Notes on Gary’s Top 50 Courses in Canada

Lists of golf courses TOP 50, TOP 100, TOP 10 are all conversation starters. No one will agree with every list. GOLF DIGEST, GOLFWEEK, SCORE, CANADIAN GOLF MAGAZINE and TOP100 all have different criteria, and often shared course raters, and they score various aspects of the course, coming up with a score, like 8.98. My list has only one rater, me. An old PGA Pro who has played more than 800 courses in a lifetime. Mine.

(See Gary’s full Top 50 Courses in Canada list here)

8th green with it's protective mound.

Cabot Links

Last summer, 2016, I worked at CABOT LINKS in Nova Scotia. It was my 50th year in the business, I have known the owner Ben Cowan for over 20 years, had played and stayed at Cabot in 2014, and we had stayed at BANDON DUNES Oregon the previous September. So why not go East for the summer.

They couldn’t figure out what to do with me, the range wasn’t finished, so they made me The Starter on the Links Course. Loved it. Every day I met golfers that I knew, or golfers who I knew their Pro and their course, or new golfers, on pilgrimages to play these great new links.

I had to put my experience in the back pocket of my rain suit. “Gary I know you’ve worked at some impressive places, but around here we only do it Ben’s way”. No Problem, we did it Ben’s way, Ben’s routing, gave out Ben’s cookies, Ben’s nice 12 minute times. Before Cabot was built Ben had partnered, my favorite website and also the site of 1500 course raters. Ben’s way is very clever, and Cabot has been his dream for many years.

Getting back to course ratings. Early one morning, on the first tee, I was speaking to two couples, senior like me, from ROSEDALE and WESTON, two great golf clubs in Toronto. They thought the views, their rooms and the people all were fantastic. They couldn’t understand how the courses were ranked 1 and 2 in Canada. I explained the links style, the ground game, all the media in love with the place, etc. They reminded me that they had been playing the ground game for years. “It has no club house, no locker rooms, no range, the greens are slow, what’s to love?” Due to their ages they were taking electric carts, driven by a caddie. “The caddies are great guys, they just cant drive on the course so it takes us forever to play.”

I learned that the new links courses, like Bandon and Cabot, appeal to the younger golfers, who prefer to walk, and challenge the course in different ways from the multitude of senior players who have to cart it, who find the location of the WC is of more interest than a redan green or cape hole.

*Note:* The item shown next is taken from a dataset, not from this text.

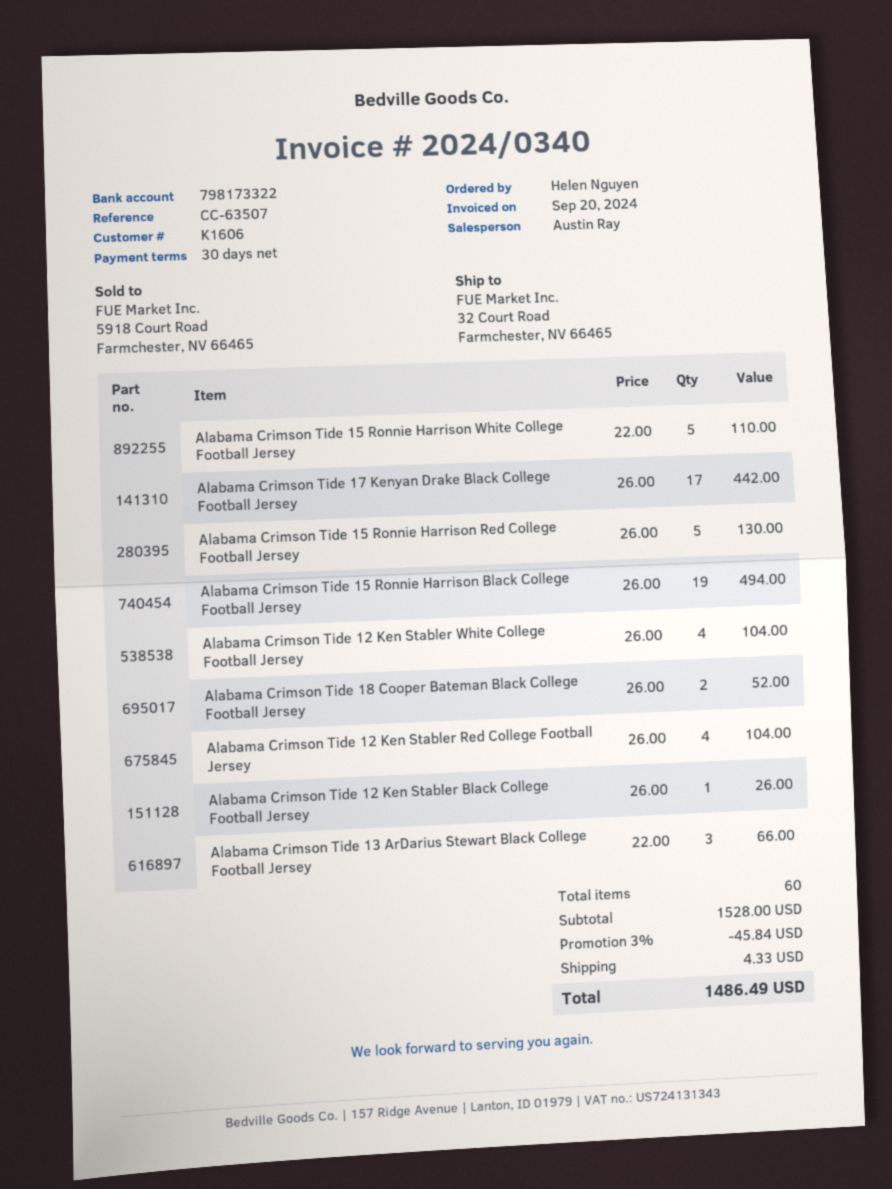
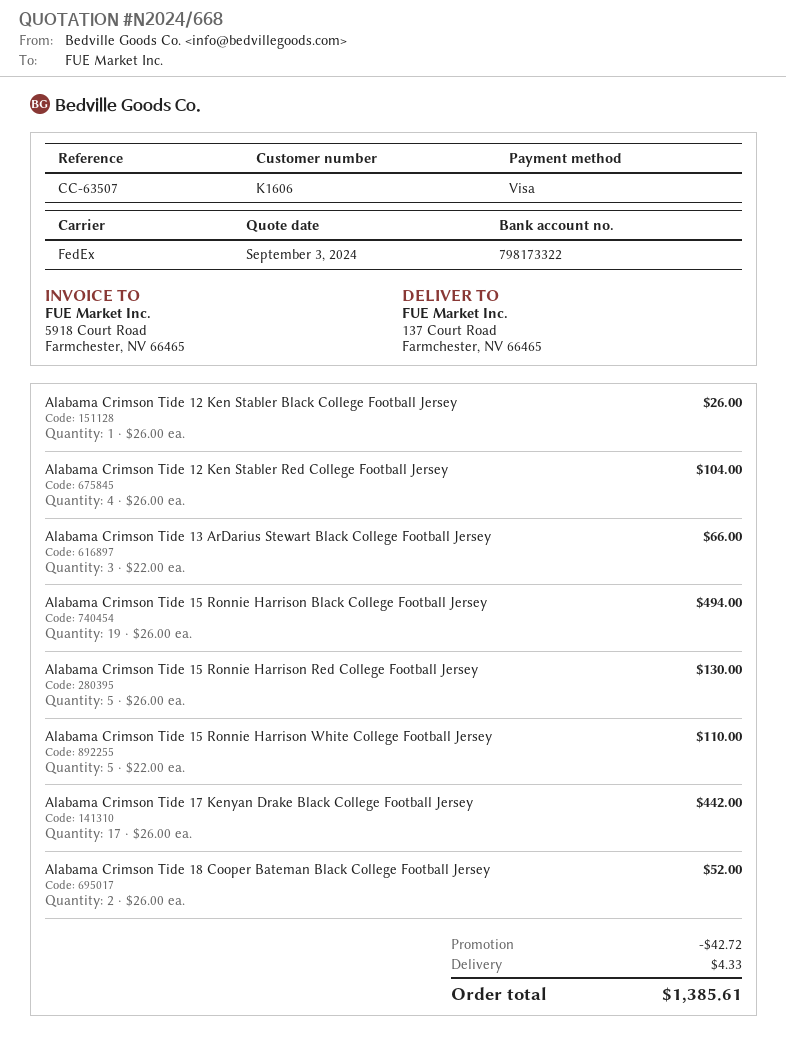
ship to: 32 Court Road, Farmchester, NV 66465 -> 137 Court Road, Farmchester, NV 66465
Alabama Crimson Tide 12 Ken Stabler White College Football Jersey: 4 x 26.00 = 104.00 -> none
discount: 45.84 -> 42.72
total: 1486.49 -> 1385.61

Cabot LinksCabot is different than Bandon. When a golfer says they’re going to Bandon, their spouse says “have fun”. When the same golfer says they are going to Cape Breton, the spouse says “when are we going?” Bandon is remote, and all golfers, including their staff. We saw foursomes of men, groups of women, all serious golfers at Bandon. Cape Breton Island has so much to do, its perfect for families, couples, birders. Cabot has limited carts, for those with letters from their doctor, for the aged. Cabot has a few hundred great people enjoying themselves as caddies. Dentists, school teachers, students, surgeons , retired fishermen, are all in for caddying. I would recommend more carts and some cart paths but there is no one to recommend it to, Ben’s way doesn’t include carts or paths. Well maybe cart paths to the new on course condos.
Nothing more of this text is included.